There were 40 housing units, of which 27.5% were vacant. The homeowner vacancy rate was 10.0% and the rental vacancy rate was 50.0%.

Racial composition as of the 2020 census
| Race | Number | Percent |
|---|---|---|
| White | 72 | 84.7% |
| Black or African American | 0 | 0.0% |
| American Indian and Alaska Native | 6 | 7.1% |
| Asian | 3 | 3.5% |
| Native Hawaiian and Other Pacific Islander | 0 | 0.0% |
| Some other race | 2 | 2.4% |
| Two or more races | 2 | 2.4% |
| Hispanic or Latino (of any race) | 5 | 5.9% |

===2010 census===
As of the census of 2010, there were 74 people living in the town. The population density was 253.8 PD/sqmi. There were 65 housing units at an average density of 146.0 /sqmi. The racial makeup of the town was 81.42% White, 7.96% Native American, 0.88% Asian, 4.42% from other races, and 5.31% from two or more races. Hispanic or Latino of any race were 6.19% of the population.

There were 47 households, out of which 34.0% had children under the age of 18 living with them, 55.3% were married couples living together, 6.4% had a female householder with no husband present, and 29.8% were non-families. 29.8% of all households were made up of individuals, and 14.9% had someone living alone who was 65 years of age or older. The average household size was 2.40 and the average family size was 3.00.

In the town, the population was spread out, with 31.0% under the age of 18, 8.8% from 18 to 24, 21.2% from 25 to 44, 21.2% from 45 to 64, and 17.7% who were 65 years of age or older. The median age was 39 years. For every 100 females, there were 151.1 males. For every 100 females age 18 and over, there were 116.7 males.

The median income for a household in the town was $29,167, and the median income for a family was $31,250. Males had a median income of $38,125 versus $9,750 for females.
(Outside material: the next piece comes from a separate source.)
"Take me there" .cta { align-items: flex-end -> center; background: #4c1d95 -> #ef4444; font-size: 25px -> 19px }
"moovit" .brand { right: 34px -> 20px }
The per capita income for the town was $14,040. There were 13.3% of families and 20.4% of the population living below the poverty line, including 46.7% of under eighteens and none of those over 64.

==Education==
The northern part of Atwood is in the Holdenville Public Schools school district, while the southern part is in the Allen Public Schools school district.